- **EXERCISE DATA**:
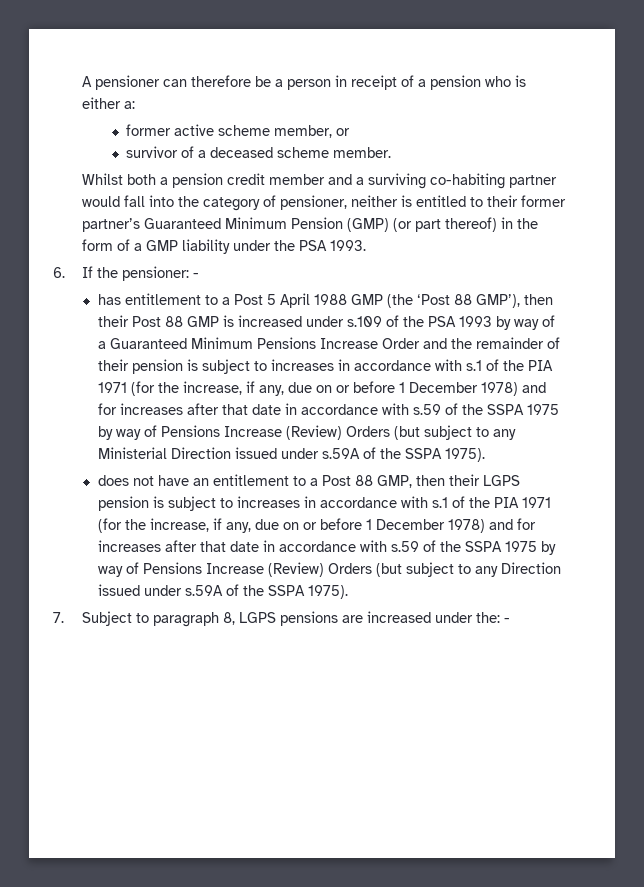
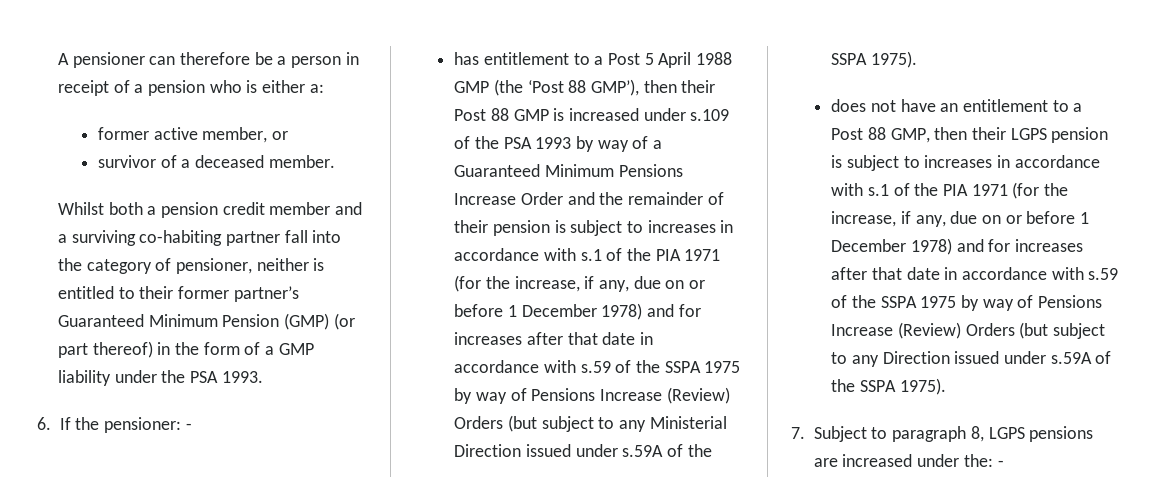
- former active scheme member, or
+ former active member, or
- survivor of a deceased scheme member.
+ survivor of a deceased member.
- Whilst both a pension credit member and a surviving co-habiting partner would fall into the category of pensioner, neither is entitled to their former partner’s Guaranteed Minimum Pension (GMP) (or part thereof) in the form of a GMP liability under the PSA 1993.
+ Whilst both a pension credit member and a surviving co-habiting partner fall into the category of pensioner, neither is entitled to their former partner’s Guaranteed Minimum Pension (GMP) (or part thereof) in the form of a GMP liability under the PSA 1993.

- **YOUR GOAL**:
Could the data above be returned in full, exactly, with every image left out?

- **TASK ANSWER**:
- former active scheme member, or
+ former active member, or
- survivor of a deceased scheme member.
+ survivor of a deceased member.
- Whilst both a pension credit member and a surviving co-habiting partner would fall into the category of pensioner, neither is entitled to their former partner’s Guaranteed Minimum Pension (GMP) (or part thereof) in the form of a GMP liability under the PSA 1993.
+ Whilst both a pension credit member and a surviving co-habiting partner fall into the category of pensioner, neither is entitled to their former partner’s Guaranteed Minimum Pension (GMP) (or part thereof) in the form of a GMP liability under the PSA 1993.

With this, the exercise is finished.